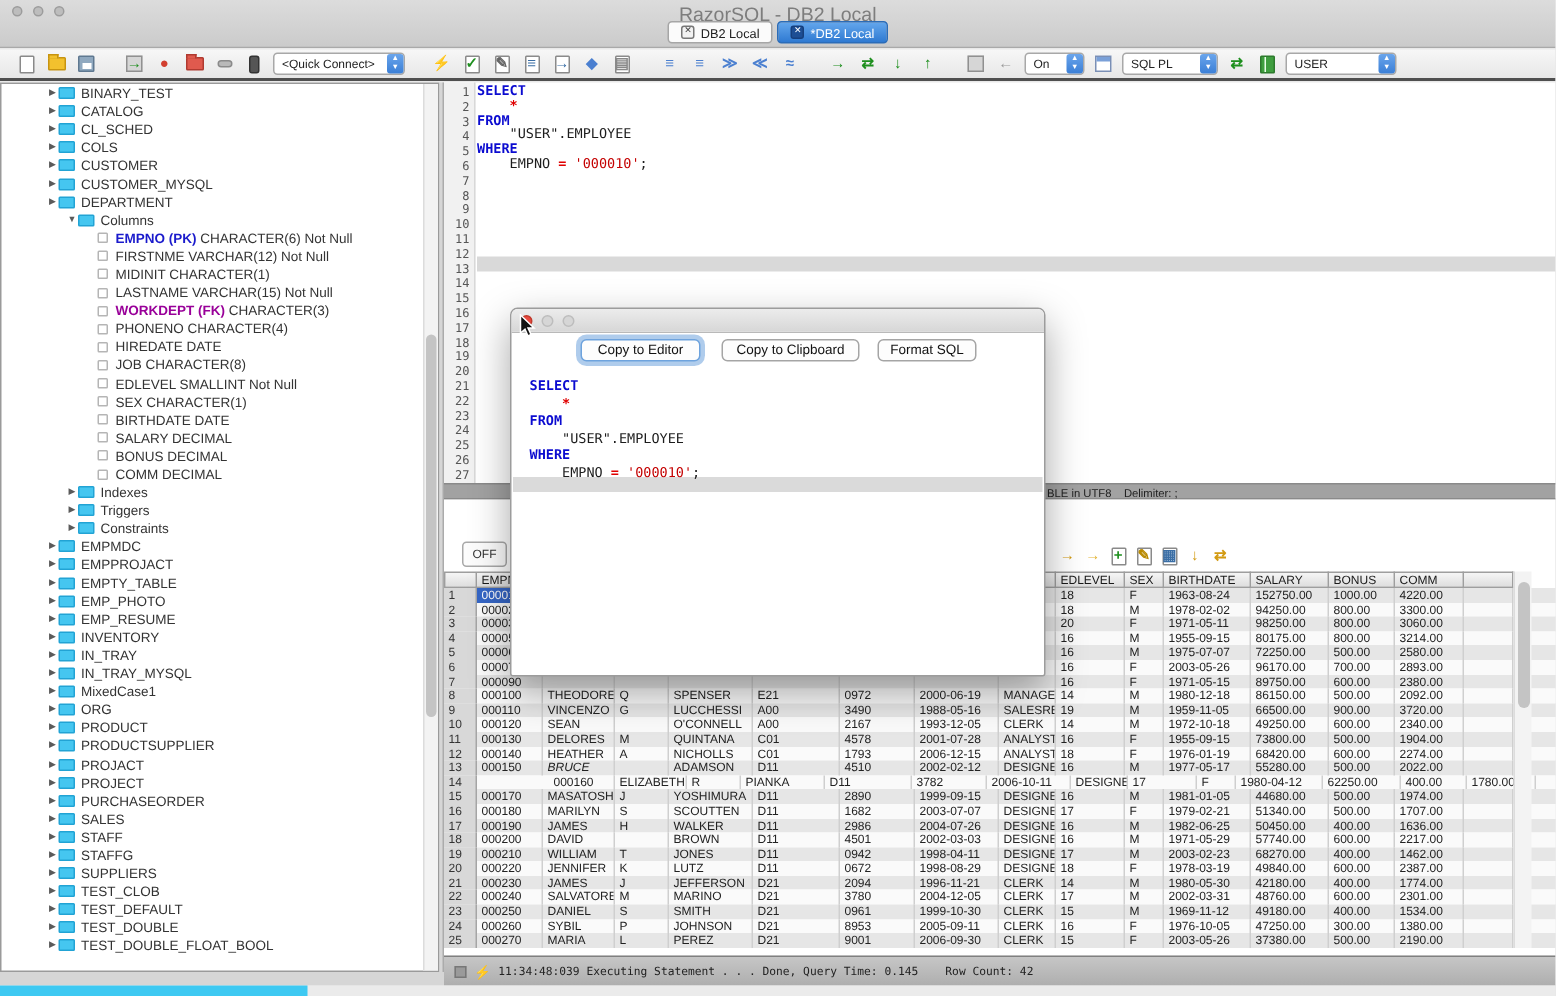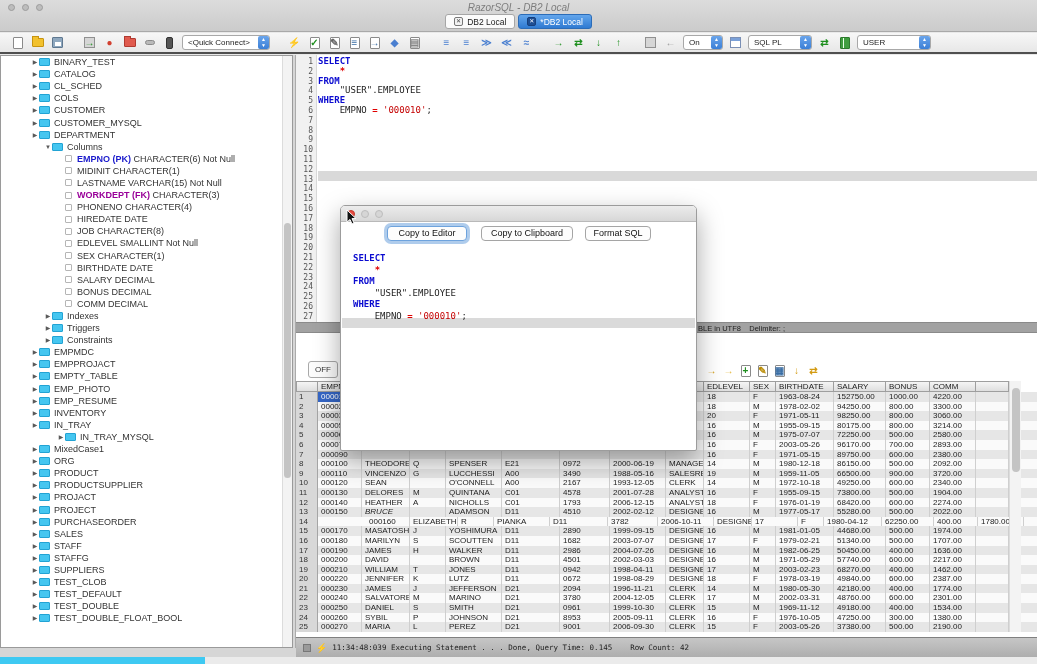--- a/index.html
+++ b/index.html
@@ -6,21 +6,21 @@
   html,body { width:1037px; height:664px; }
   body { position:relative; overflow:hidden; background:#e9e9e9;
          font-family:"Liberation Sans", sans-serif; -webkit-font-smoothing:antialiased; }
 
   
   .titlebar { position:absolute; left:0; top:0; width:1037px; height:32px;
     background:linear-gradient(#dcdcdc,#cbcbcb); border-bottom:1px solid #a9a9a9; }
   .tl { position:absolute; top:4px; width:7px; height:7px; border-radius:50%;
     background:#bdbdbd; border:1px solid #9c9c9c; }
   .win-title { position:absolute; top:2px; left:0; right:0; text-align:center;
-    font-size:10px; color:#7d7d7d;font-style:italic; }
+    font-size:13px; color:#7d7d7d; }
   .tabrow { position:absolute; top:14px; left:0; right:0; height:17px;
     display:flex; justify-content:center; gap:3px; }
   .tab { height:15px; display:flex; align-items:center; gap:4px; padding:0 8px;
     border:1px solid #a6a6a6; border-radius:3px; background:#fbfbfb;
     font-size:8.5px; color:#222; }
   .tab .xbox { width:9px; height:9px; border:1px solid #777; border-radius:2px;
     font-size:6px; line-height:7px; text-align:center; color:#444; background:#f2f2f2; }
   .tab.active { background:linear-gradient(#63a6ec,#2f7ad2); border-color:#2b6cb8; color:#fff; }
   .tab.active .xbox { background:#1d4e94; border-color:#163f7c; color:#fff; }
 
@@ -328,20 +328,25 @@
       <span><span>Columns</span></span>
     </div>
     <div class="titem" style="padding-left: 56px;">
       <span class="arrow"></span>
       <span class="sicon"></span>
       <span><span class="pk">EMPNO (PK)</span><span> CHARACTER(6) Not Null</span></span>
     </div>
     <div class="titem" style="padding-left: 56px;">
       <span class="arrow"></span>
       <span class="sicon"></span>
+      <span><span>FIRSTNME</span><span> VARCHAR(12) Not Null</span></span>
+    </div>
+    <div class="titem" style="padding-left: 56px;">
+      <span class="arrow"></span>
+      <span class="sicon"></span>
       <span><span>MIDINIT</span><span> CHARACTER(1)</span></span>
     </div>
     <div class="titem" style="padding-left: 56px;">
       <span class="arrow"></span>
       <span class="sicon"></span>
       <span><span>LASTNAME</span><span> VARCHAR(15) Not Null</span></span>
     </div>
     <div class="titem" style="padding-left: 56px;">
       <span class="arrow"></span>
       <span class="sicon"></span>
@@ -435,21 +440,21 @@
     <div class="titem" style="padding-left: 30px;">
       <span class="arrow">▶</span>
       <span class="ficon"></span>
       <span><span>INVENTORY</span></span>
     </div>
     <div class="titem" style="padding-left: 30px;">
       <span class="arrow">▶</span>
       <span class="ficon"></span>
       <span><span>IN_TRAY</span></span>
     </div>
-    <div class="titem" style="padding-left: 30px; margin-left: 26px;">
+    <div class="titem" style="padding-left: 30px;">
       <span class="arrow">▶</span>
       <span class="ficon"></span>
       <span><span>IN_TRAY_MYSQL</span></span>
     </div>
     <div class="titem" style="padding-left: 30px;">
       <span class="arrow">▶</span>
       <span class="ficon"></span>
       <span><span>MixedCase1</span></span>
     </div>
     <div class="titem" style="padding-left: 30px;">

YOUR INSTRUCTIONS
Text only, no pictures: copy every entry exactly.

RESPONSE AREA
--- a/index.html
+++ b/index.html
@@ -6,21 +6,21 @@
   html,body { width:1037px; height:664px; }
   body { position:relative; overflow:hidden; background:#e9e9e9;
          font-family:"Liberation Sans", sans-serif; -webkit-font-smoothing:antialiased; }
 
   
   .titlebar { position:absolute; left:0; top:0; width:1037px; height:32px;
     background:linear-gradient(#dcdcdc,#cbcbcb); border-bottom:1px solid #a9a9a9; }
   .tl { position:absolute; top:4px; width:7px; height:7px; border-radius:50%;
     background:#bdbdbd; border:1px solid #9c9c9c; }
   .win-title { position:absolute; top:2px; left:0; right:0; text-align:center;
-    font-size:10px; color:#7d7d7d;font-style:italic; }
+    font-size:13px; color:#7d7d7d; }
   .tabrow { position:absolute; top:14px; left:0; right:0; height:17px;
     display:flex; justify-content:center; gap:3px; }
   .tab { height:15px; display:flex; align-items:center; gap:4px; padding:0 8px;
     border:1px solid #a6a6a6; border-radius:3px; background:#fbfbfb;
     font-size:8.5px; color:#222; }
   .tab .xbox { width:9px; height:9px; border:1px solid #777; border-radius:2px;
     font-size:6px; line-height:7px; text-align:center; color:#444; background:#f2f2f2; }
   .tab.active { background:linear-gradient(#63a6ec,#2f7ad2); border-color:#2b6cb8; color:#fff; }
   .tab.active .xbox { background:#1d4e94; border-color:#163f7c; color:#fff; }
 
@@ -328,20 +328,25 @@
       <span><span>Columns</span></span>
     </div>
     <div class="titem" style="padding-left: 56px;">
       <span class="arrow"></span>
       <span class="sicon"></span>
       <span><span class="pk">EMPNO (PK)</span><span> CHARACTER(6) Not Null</span></span>
     </div>
     <div class="titem" style="padding-left: 56px;">
       <span class="arrow"></span>
       <span class="sicon"></span>
+      <span><span>FIRSTNME</span><span> VARCHAR(12) Not Null</span></span>
+    </div>
+    <div class="titem" style="padding-left: 56px;">
+      <span class="arrow"></span>
+      <span class="sicon"></span>
       <span><span>MIDINIT</span><span> CHARACTER(1)</span></span>
     </div>
     <div class="titem" style="padding-left: 56px;">
       <span class="arrow"></span>
       <span class="sicon"></span>
       <span><span>LASTNAME</span><span> VARCHAR(15) Not Null</span></span>
     </div>
     <div class="titem" style="padding-left: 56px;">
       <span class="arrow"></span>
       <span class="sicon"></span>
@@ -435,21 +440,21 @@
     <div class="titem" style="padding-left: 30px;">
       <span class="arrow">▶</span>
       <span class="ficon"></span>
       <span><span>INVENTORY</span></span>
     </div>
     <div class="titem" style="padding-left: 30px;">
       <span class="arrow">▶</span>
       <span class="ficon"></span>
       <span><span>IN_TRAY</span></span>
     </div>
-    <div class="titem" style="padding-left: 30px; margin-left: 26px;">
+    <div class="titem" style="padding-left: 30px;">
       <span class="arrow">▶</span>
       <span class="ficon"></span>
       <span><span>IN_TRAY_MYSQL</span></span>
     </div>
     <div class="titem" style="padding-left: 30px;">
       <span class="arrow">▶</span>
       <span class="ficon"></span>
       <span><span>MixedCase1</span></span>
     </div>
     <div class="titem" style="padding-left: 30px;">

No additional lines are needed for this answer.